Milano, Diocesi e città, luogo speciale dal quale si vede bene, e si può capire a fondo, l’Italia intera e si intende il mondo. Milano con la sua anima assediata e tenace in questo tempo scintillante e scorato, e con la sua forza segreta, le sue attese serie, la sua fede solida eppure via via bisognosa di nuovo slancio. E poi, ma prima di tutto, con la gente, i giorni e le opere della Chiesa di Milano: i Pastori, le comunità parrocchiali, gli oratori, la miriade di iniziative e di intraprese frutto della Parola annunciata, spezzata e seminata. Tutto questo abbiamo raccontato e raccontiamo. Continueremo a farlo, grazie alla nostra cronaca quotidiana e con la marcia in più di un Supplemento settimanale così lucidamente e utilmente realizzato dalla bella e brava compagnia guidata in questi anni da don Davide Milani e che presto sarà coordinata da don Walter Magni. Insieme possiamo, ed effettivamente sappiamo, sviluppare meglio una narrazione che è servizio ed è condivisione, che si fa poco a poco storia, componendo i pezzi umili e grandi del bene che accade, quando le mani delle persone di buona volontà si fanno le mani di Dio, e dell’amore che vince quanto i cristiani dimostrano che cosa significa riconoscere e onorare il volto di Cristo.

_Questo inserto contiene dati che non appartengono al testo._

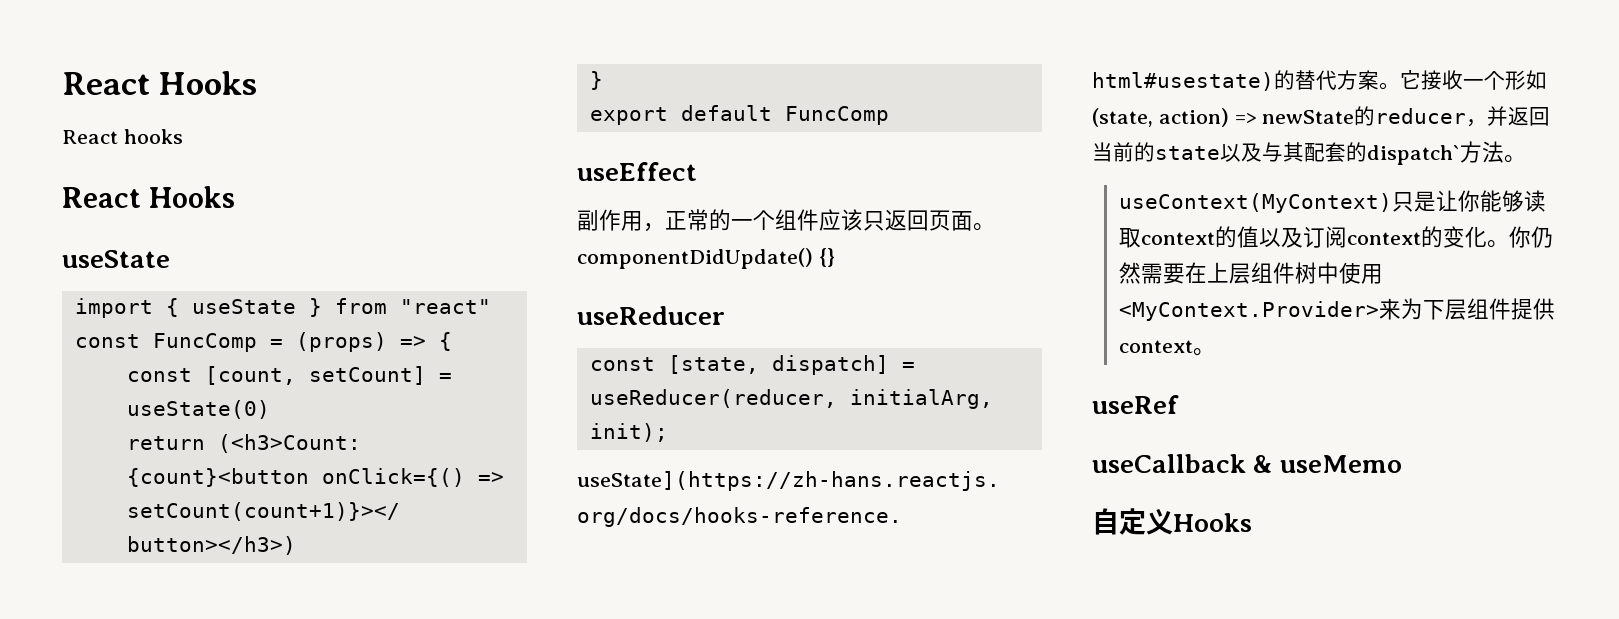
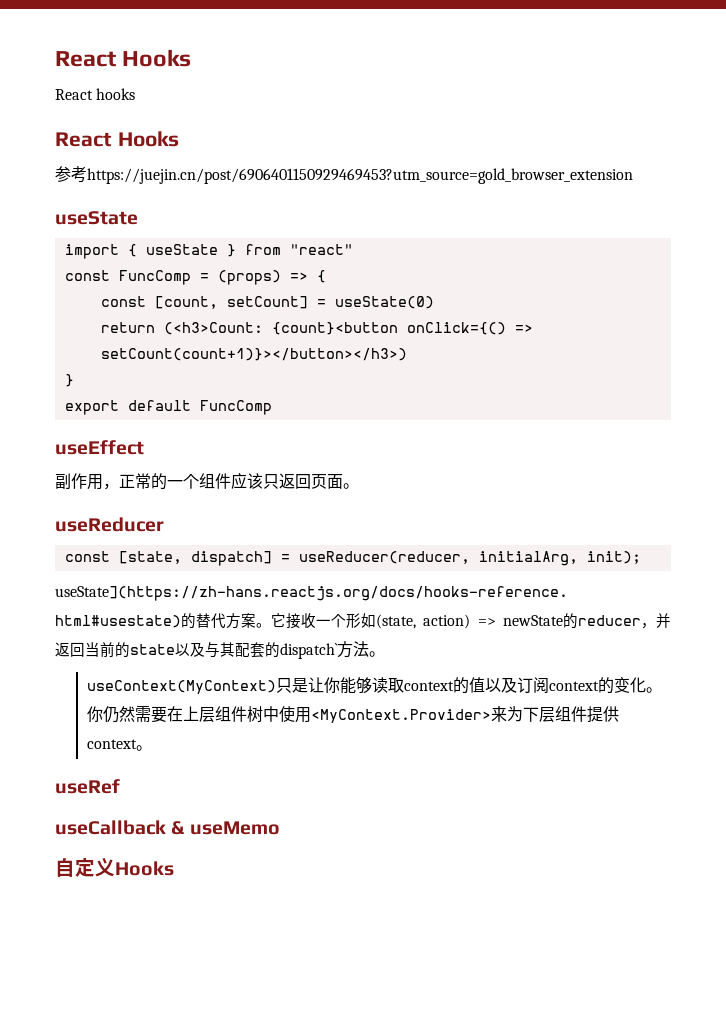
(236, 197) none -> [55,166,633,184] // 参考https://juejin.cn/post/6906401150929469453?utm_source=gold_browser_extension
[577,248,835,269] componentDidUpdate() {} -> (359, 486) none

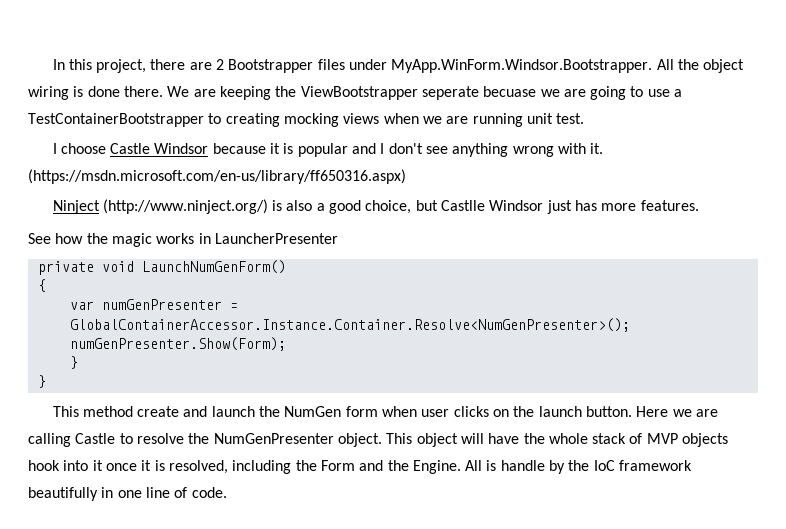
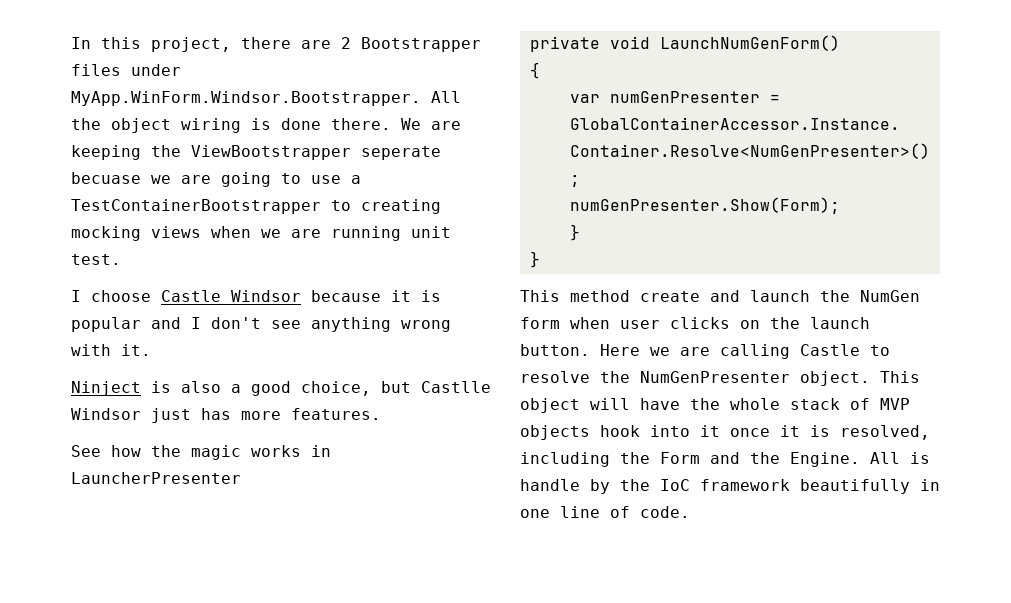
[28,169,406,184] (https://msdn.microsoft.com/en-us/library/ff650316.aspx) -> (151, 350) none
[102,199,268,214] (http://www.ninject.org/) -> (141, 388) none

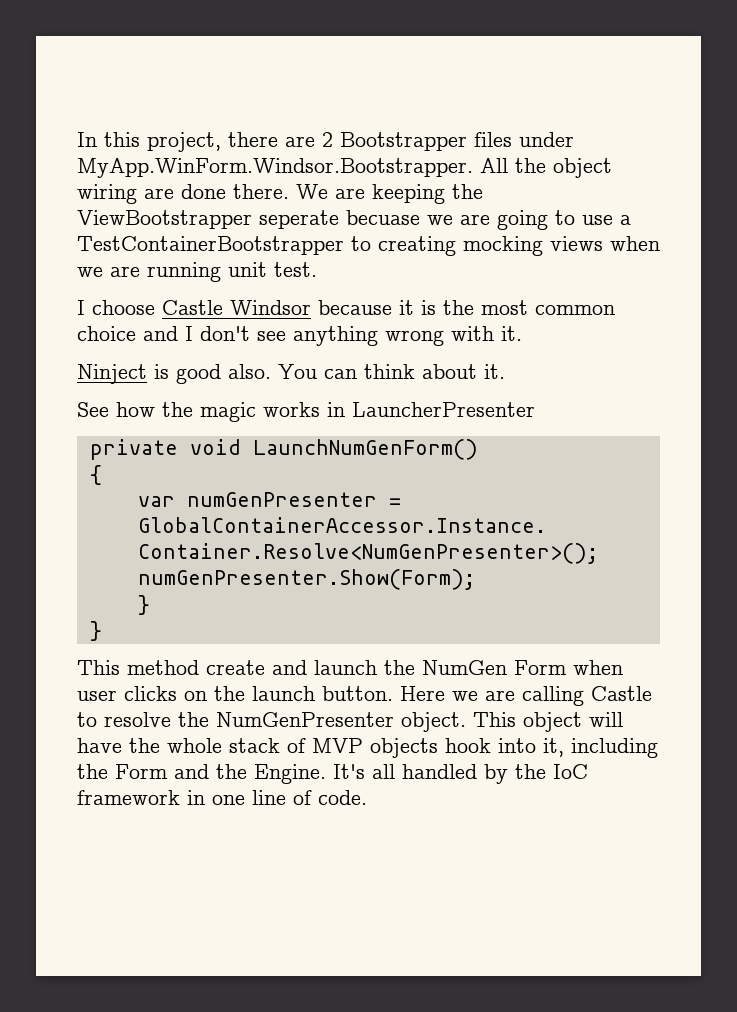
[251,118,271,130] is -> [144,188,174,199] are
[71,317,141,332] popular -> [443,300,615,315] [77,326,136,341] the most common choice
[181,381,491,396] [71,408,381,423] also a good choice, but Castlle Windsor just has more features. -> [176,364,505,384] good also. You can think about it.
[520,317,560,329] form -> [514,660,567,675] Form
[700,425,930,440] it once it is resolved, -> [543,738,564,757] it,
[870,452,930,464] [520,479,580,491] All is handle -> [333,764,477,779] It's all handled
[800,479,910,494] beautifully -> (180, 797) none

Quante parole, quante pagine, quanta vita, quanta vicinanza. Anzi – come dice e sprona il vescovo Mario, oggi padre e Arcivescovo in questa Chiesa ambrosiana – viene da dire: quanto «buon vicinato». Un compito cristiano e civile accettato con gioia, nella consapevolezza che il «buon vicinato» è premessa e promessa di fraternità ed è condizione esistenziale e spirituale preziosa eppure resta un’«arte» mai appresa del tutto e, dunque, mai esercitata in modo da sentircene appagati.

Da giornalisti quali siamo, abbiamo naturalmente cercato di fare molto e con convinzione nella città, nella Diocesi e nel territorio che ci è “casa” da mezzo secolo esatto (compiamo i primi cinquant’anni il prossimo 4 dicembre 2018), e che di più siamo riusciti nell’intento da dieci anni in qua (il settimanale Milano Sette ha l’attuale ed efficace formula dal 13 gennaio 2008). Tutti noi, nelle due redazioni, ci rendiamo conto che tanto di buono è stato fatto, e che il più resta da fare. Perché i tempi duri e perciò bellissimi che viviamo ci chiedono con nuova ed esigente insistenza di dare ragione della nostra speranza. E perché un giornale come Avvenire, che è generato dalla comunità cattolica ed è offerto a tutti, vive e serve solo se mantiene salde le sue relazioni fondamentali, coltiva la sua ispirazione, sviluppa la sua vocazione a incontrare e accogliere e comprendere il mondo innanzitutto, cristianamente, facendosi prossimo, cioè – appunto – vicino. Vicino a partire dalla realtà nella quale – per volontà di Paolo VI, un beato Papa che presto chiameremo santo – è sin dall’inizio radicato. Un dono e un dovere di cui siamo felici e grati.